> _Try it_: Reproduce each line, exactly, from the one containing "text: voltage ->" through the end of the material. Exclude pictures.

Segment Start: Supplied data

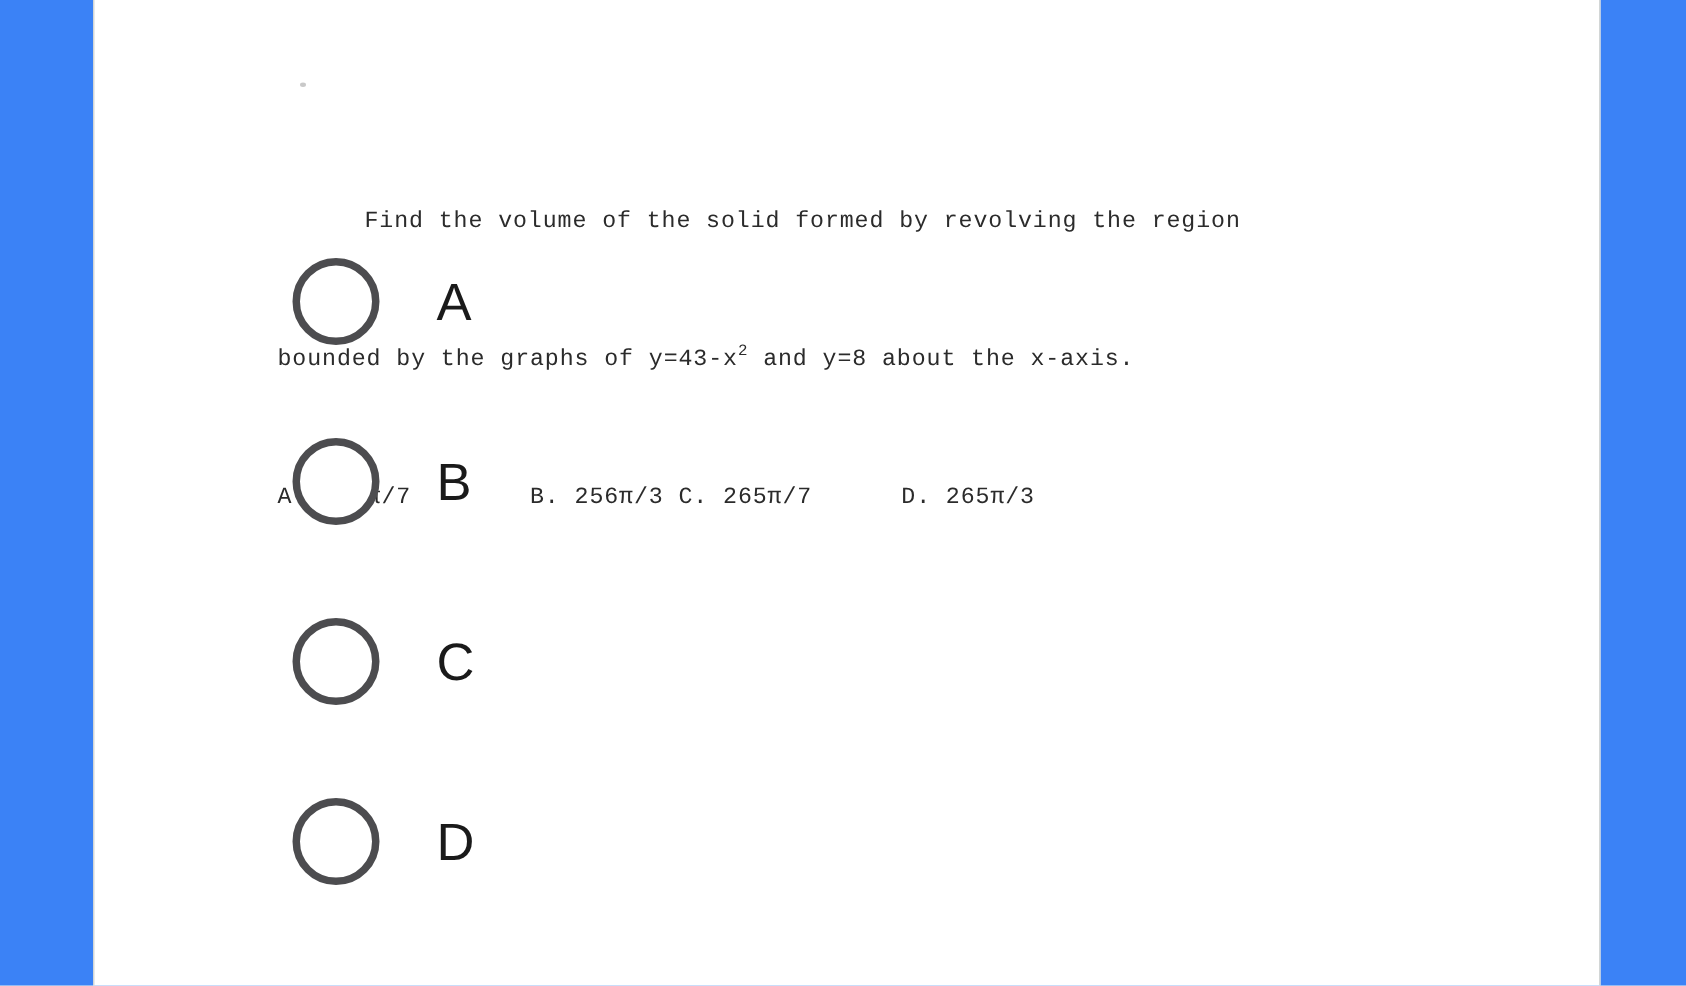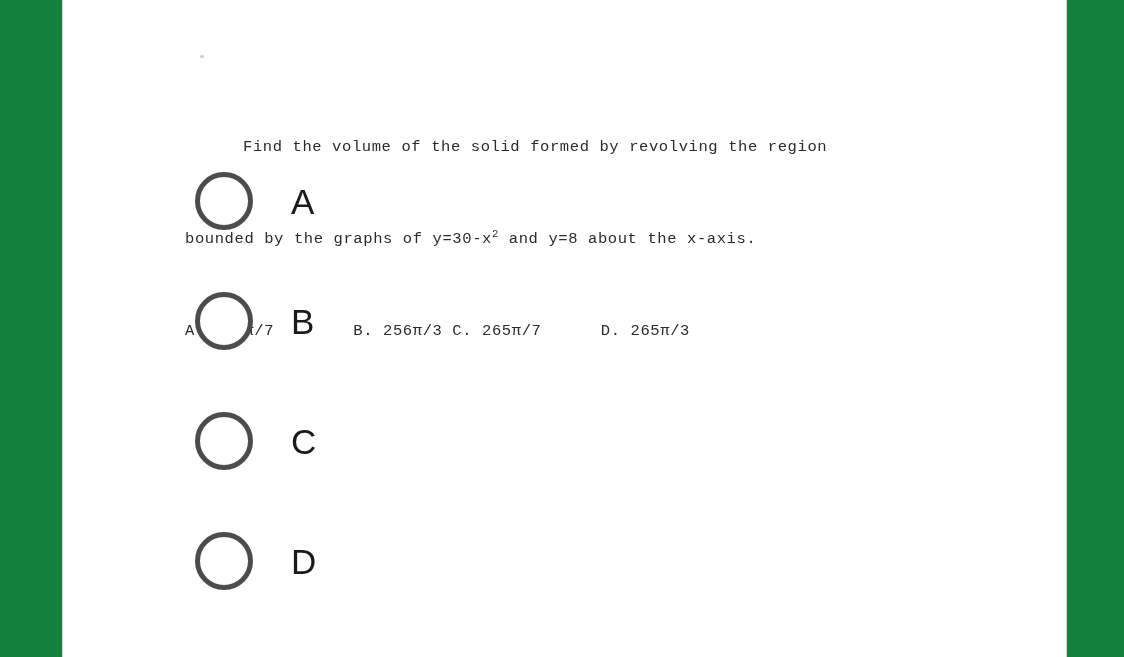"Find the volume of the" .page { background: #15803d -> #3b82f6 }
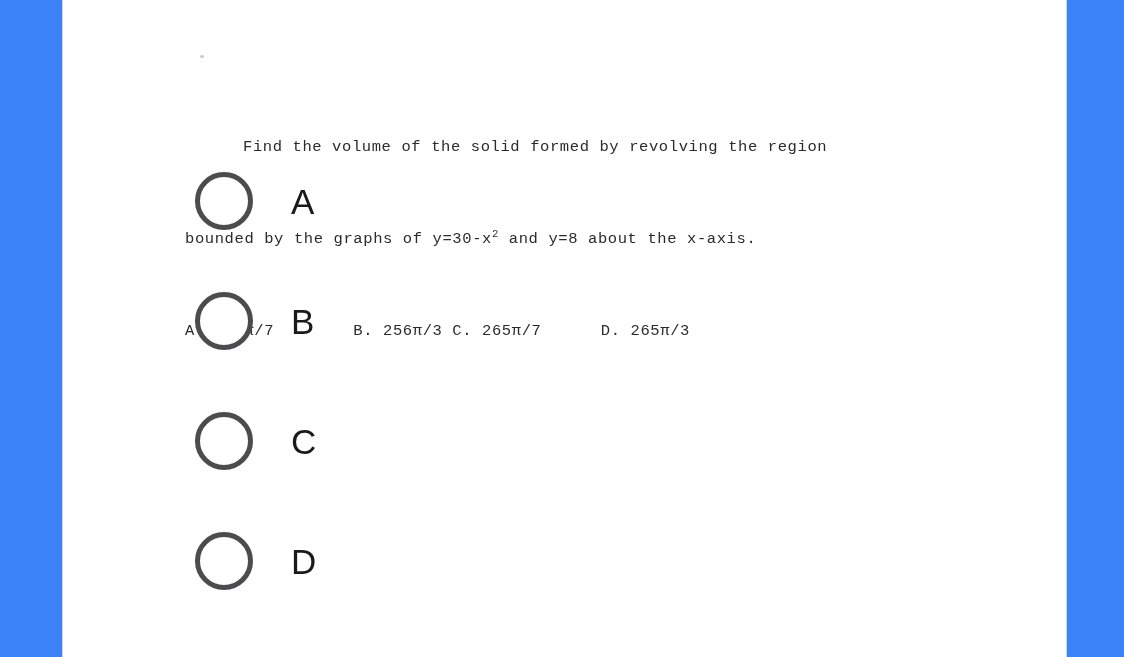"bounded by the graphs of" span { text: 30-x -> 43-x }
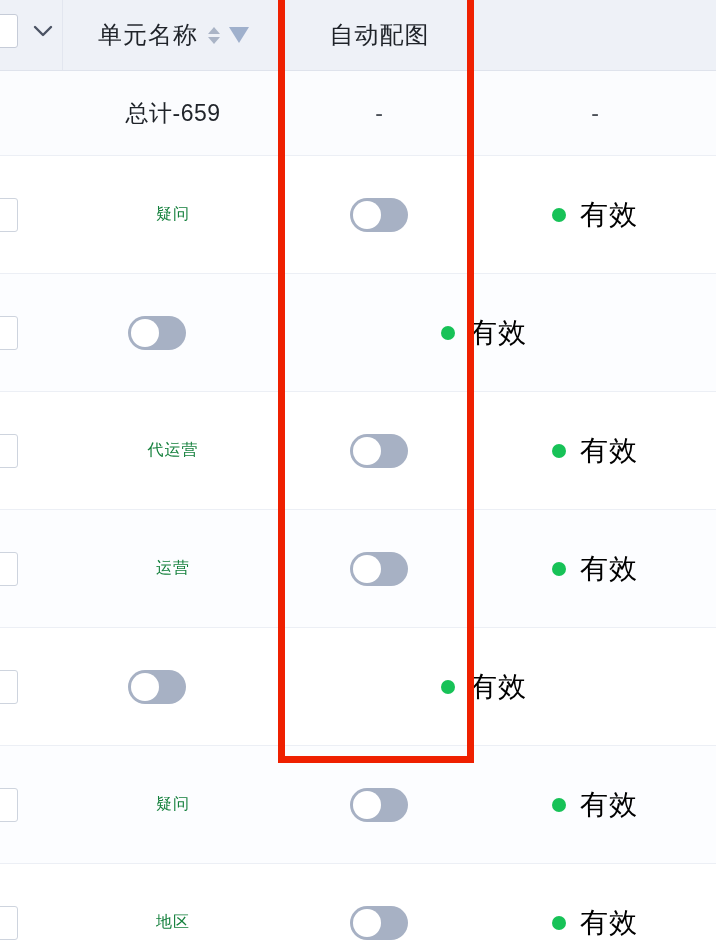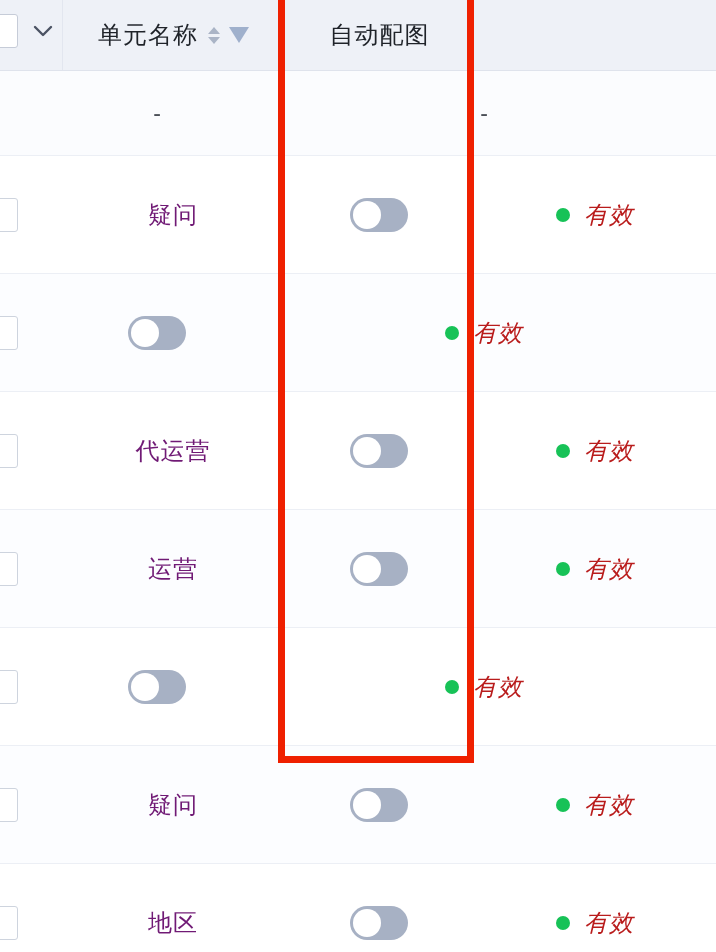"总计-659" div.cell { html: none -> <div> <span>总计-659</span> </div> }
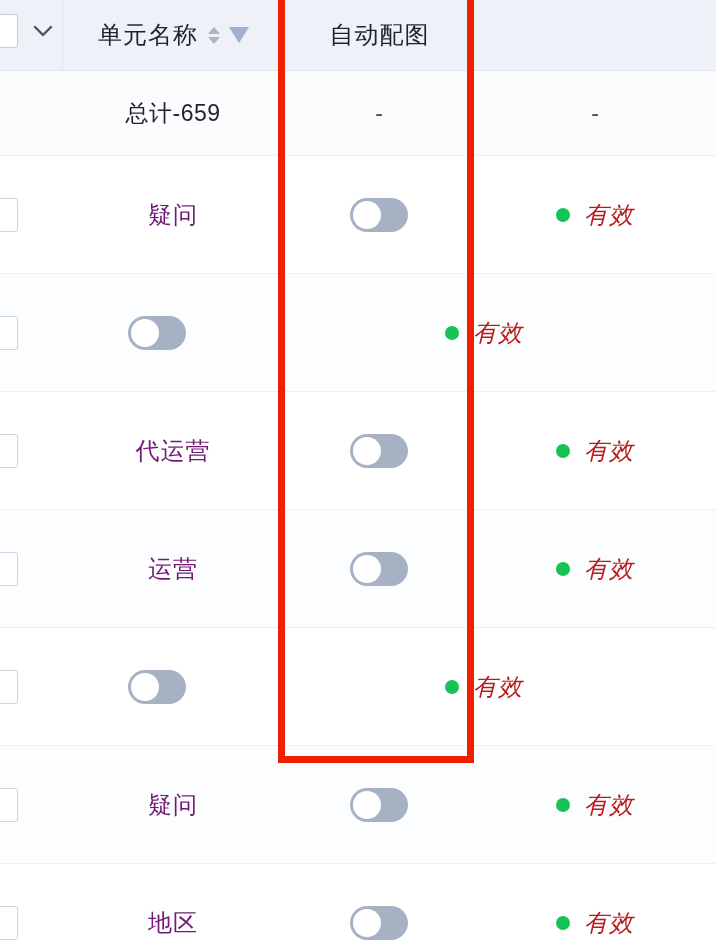"疑问" .name-link { color: #701a75 -> #15803d; font-size: 24px -> 16px }
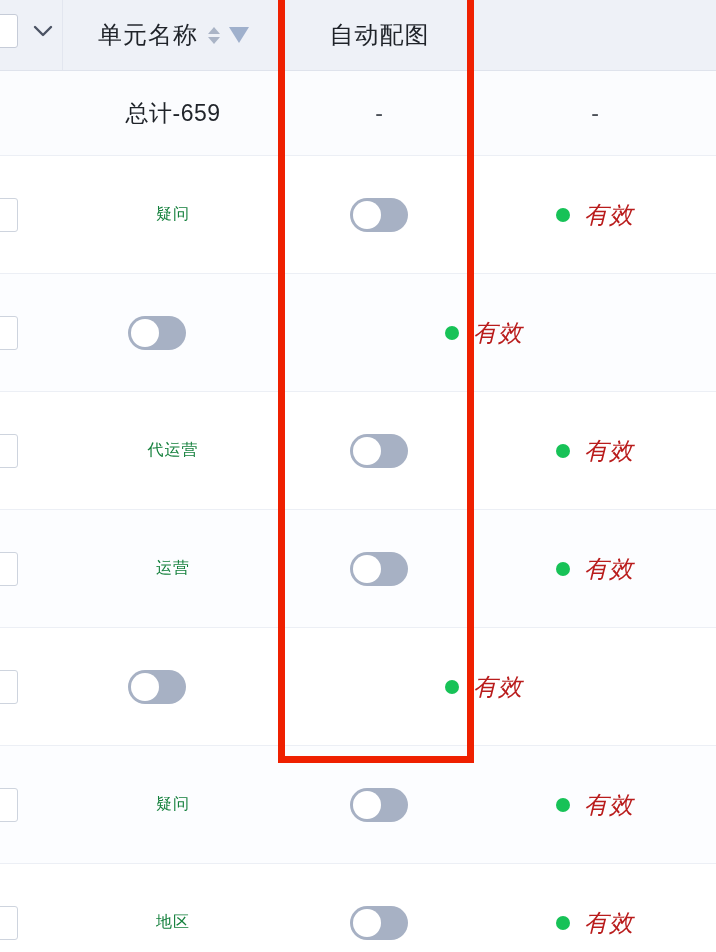"有效" .status-text { color: #b91c1c -> #000000; font-size: 24px -> 28px; font-style: italic -> none }
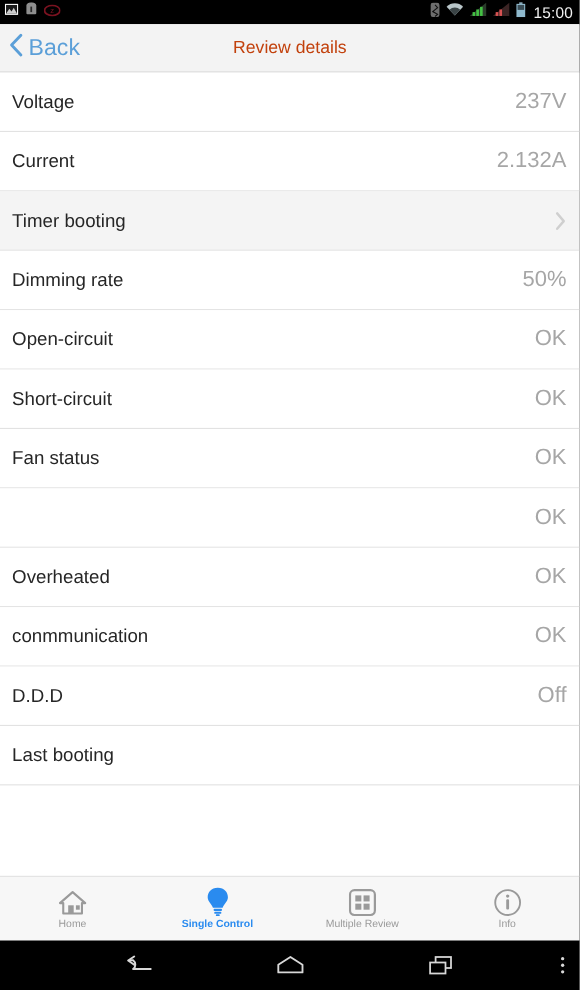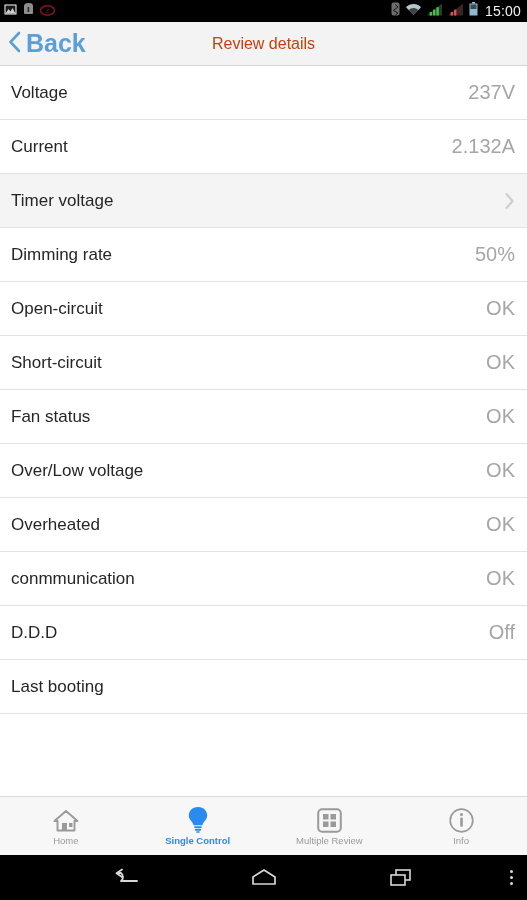"Back" .back-label { font-size: 25px -> 21px; font-weight: bold -> none }
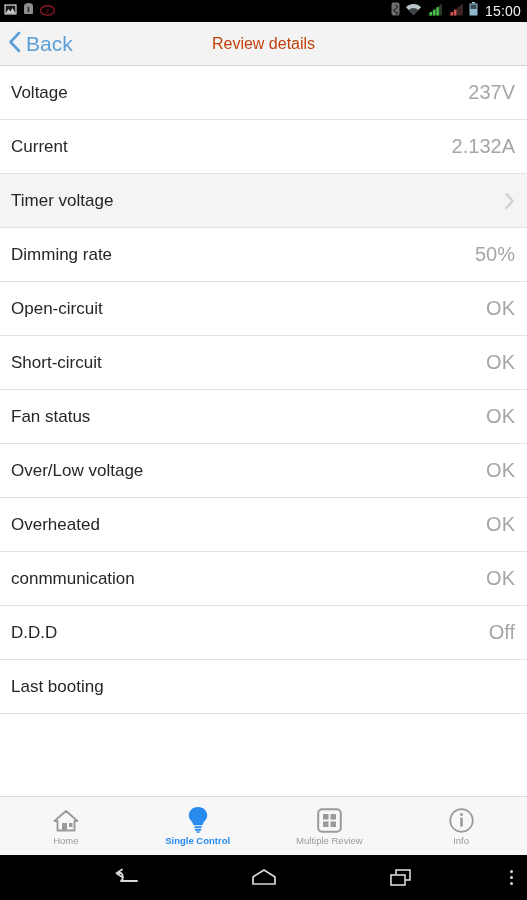"Timer voltage" span.row-label { text: voltage -> booting }
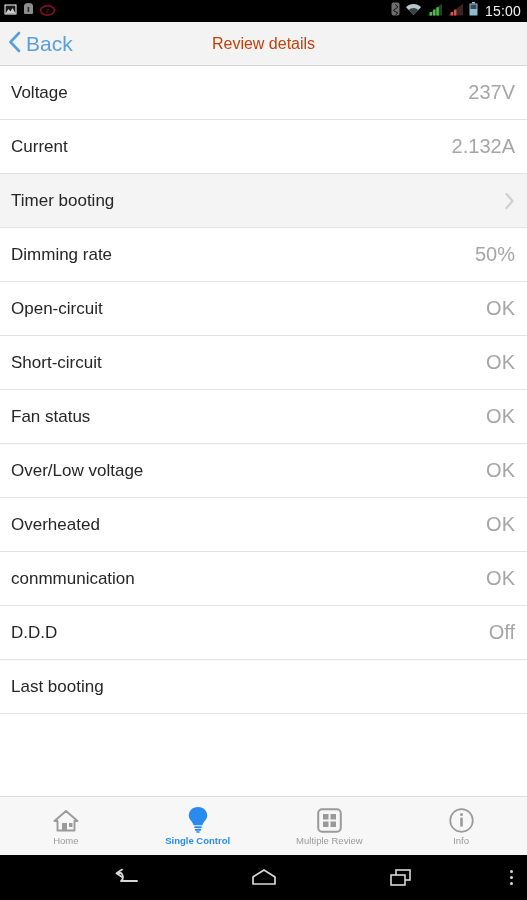"Over/Low voltage" span.row-label { html: <span>Over/Low voltage</span> -> none }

Segment End: Supplied data

> _Answer box_:
"Timer voltage" span.row-label { text: voltage -> booting }
"Over/Low voltage" span.row-label { html: <span>Over/Low voltage</span> -> none }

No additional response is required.